Molecular and Genetic Determinants of Rous Sarcoma Virus Integrase for Concerted DNA Integration

Roger Chiu and Duane P. Grandgenett^*

St. Louis University Health Sciences Center, Institute for Molecular Virology, St. Louis, Missouri 63110

Received 4 December 2002/ Accepted 3 March 2003

Site-directed mutagenesis of recombinant Rous sarcoma virus (RSV) integrase (IN) allowed us to gain insights into the protein-protein and protein-DNA interactions involved in reconstituted IN-viral DNA complexes capable of efficient concerted DNA integration (termed full-site). At 4 nM IN, wild-type (wt) RSV IN incorporates 30% of the input donor into full-site integration products after 10 min of incubation at 37°C, which is equivalent to isolated retrovirus preintegration complexes for full-site integration activity. DNase I protection analysis demonstrated that wt IN was able to protect the viral DNA ends, mapping 20 bp from the end. We had previously mapped the replication capabilities of several RSV IN mutants (A48P and P115S) which appeared to affect viral DNA integration in vivo. Surprisingly, recombinant RSV A48P IN retained wt IN properties even though the virus carrying this mutation had significantly reduced integrated viral DNA in comparison to wt viral DNA in virus-infected cells. Recombinant RSV P115S IN also displayed all of the properties of wt RSV IN. Upon heating of dimeric P115S IN in solution at 57°C, it became apparent that the mutation in the catalytic core of RSV IN exhibited the same thermolabile properties for 3' OH processing and strand transfer (half-site and full-site integration) activities consistent with the observed temperature-sensitive defect for integration in vivo. The average half-life for inactivation of the three activities were similar, ranging from 1.6 to 1.9 min independent of the IN concentrations in the assay mixtures. Wt IN was stable under the same heat treatment.
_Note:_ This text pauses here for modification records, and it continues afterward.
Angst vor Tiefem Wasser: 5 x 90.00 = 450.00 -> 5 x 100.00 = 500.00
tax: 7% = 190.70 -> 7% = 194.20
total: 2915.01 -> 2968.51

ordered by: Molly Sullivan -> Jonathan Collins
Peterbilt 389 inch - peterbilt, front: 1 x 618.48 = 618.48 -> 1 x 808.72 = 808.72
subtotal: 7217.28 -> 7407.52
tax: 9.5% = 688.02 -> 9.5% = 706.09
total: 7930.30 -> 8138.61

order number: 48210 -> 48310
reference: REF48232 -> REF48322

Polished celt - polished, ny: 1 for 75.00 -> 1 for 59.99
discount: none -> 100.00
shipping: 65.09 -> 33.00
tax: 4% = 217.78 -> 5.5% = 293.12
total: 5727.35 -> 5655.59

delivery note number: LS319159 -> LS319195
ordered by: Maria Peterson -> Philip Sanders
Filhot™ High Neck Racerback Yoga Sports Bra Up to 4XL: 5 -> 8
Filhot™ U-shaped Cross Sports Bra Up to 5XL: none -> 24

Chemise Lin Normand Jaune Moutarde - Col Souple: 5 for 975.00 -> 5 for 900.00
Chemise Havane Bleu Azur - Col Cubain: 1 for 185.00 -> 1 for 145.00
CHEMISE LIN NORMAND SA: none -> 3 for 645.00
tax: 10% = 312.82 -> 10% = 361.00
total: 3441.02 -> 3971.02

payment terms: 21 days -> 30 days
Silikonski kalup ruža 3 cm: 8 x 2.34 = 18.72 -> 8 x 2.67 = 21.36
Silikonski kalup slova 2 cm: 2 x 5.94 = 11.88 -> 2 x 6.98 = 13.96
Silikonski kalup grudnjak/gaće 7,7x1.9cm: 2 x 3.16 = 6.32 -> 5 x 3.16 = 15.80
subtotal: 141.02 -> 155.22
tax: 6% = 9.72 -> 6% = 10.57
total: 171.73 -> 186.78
DNase I protection analysis of several conservative and nonconservative substitutions at W233 (a highly conserved residue of the retrovirus C-terminal domain) suggests that this region is involved in protein-DNA interactions at the viral DNA attachment site. Our data suggest that the use of recombinant RSV IN to investigate efficient full-site integration in vitro with reference to integration in vivo is promising.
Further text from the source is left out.